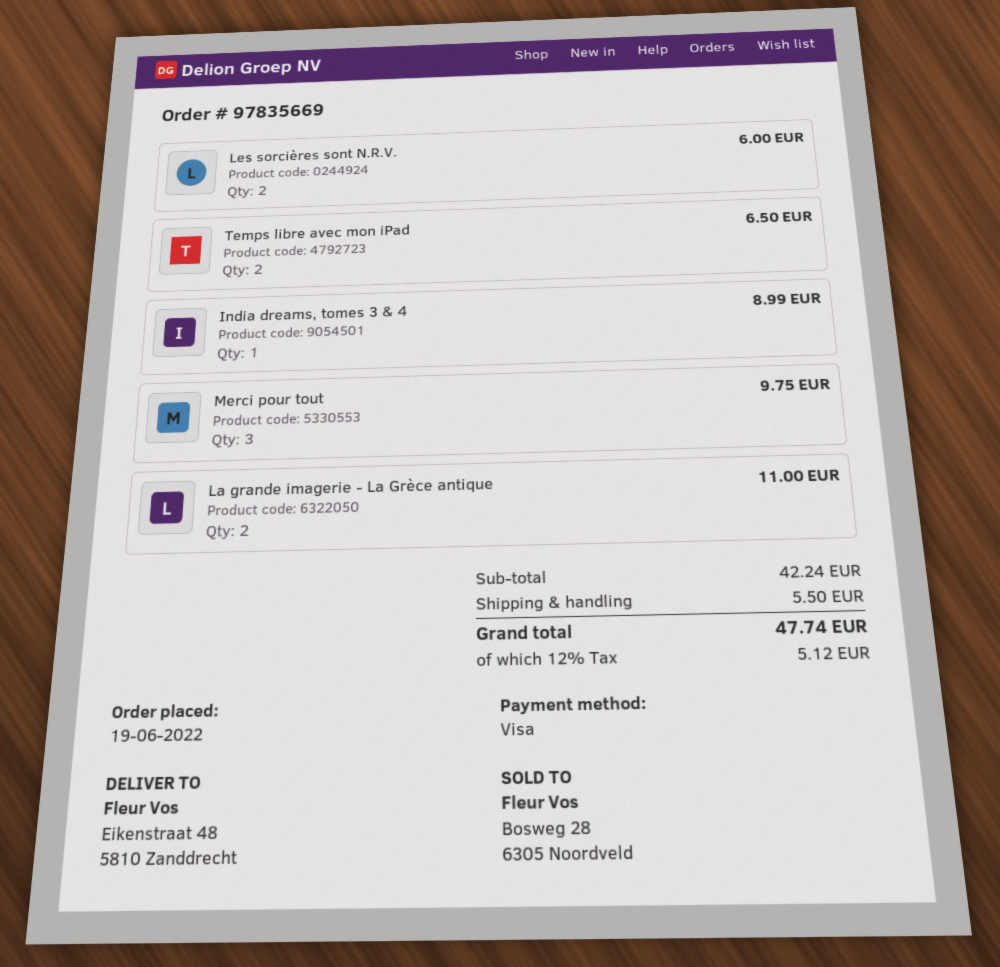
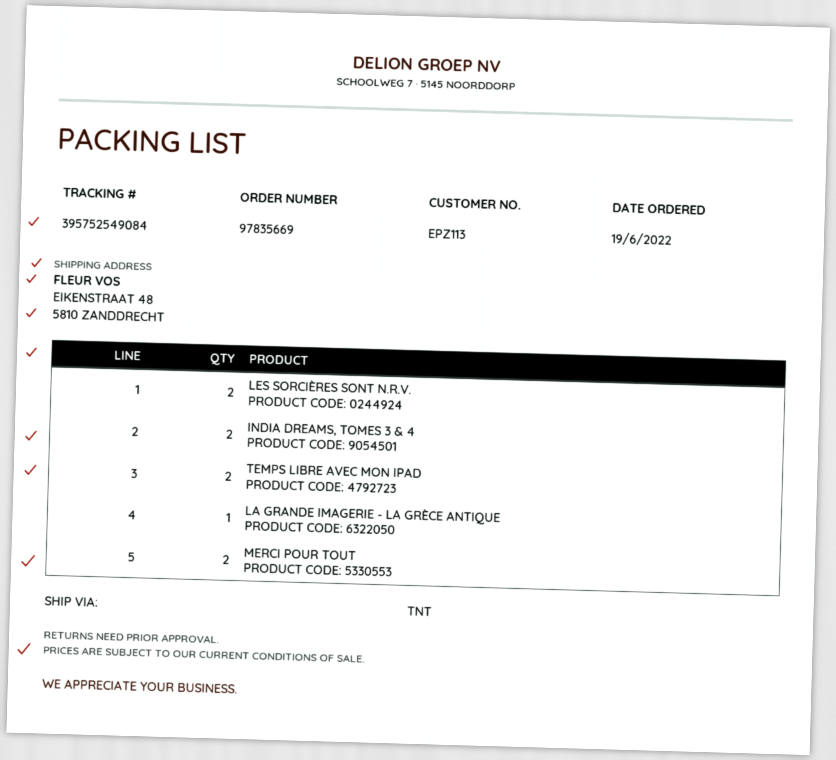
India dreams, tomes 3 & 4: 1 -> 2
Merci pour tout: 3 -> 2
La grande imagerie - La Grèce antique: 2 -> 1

* * *

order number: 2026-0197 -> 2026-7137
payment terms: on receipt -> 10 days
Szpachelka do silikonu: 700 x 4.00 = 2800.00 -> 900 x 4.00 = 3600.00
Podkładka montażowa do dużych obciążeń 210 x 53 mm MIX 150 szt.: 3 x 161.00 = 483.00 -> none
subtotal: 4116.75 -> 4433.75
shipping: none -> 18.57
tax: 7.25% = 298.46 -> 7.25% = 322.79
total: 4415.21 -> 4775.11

* _GOAL OF THE EXERCISE_
Filter the data for the string "none" and copy every line that has it.

* _SOLUTION FOR THIS PROBLEM_
Podkładka montażowa do dużych obciążeń 210 x 53 mm MIX 150 szt.: 3 x 161.00 = 483.00 -> none
shipping: none -> 18.57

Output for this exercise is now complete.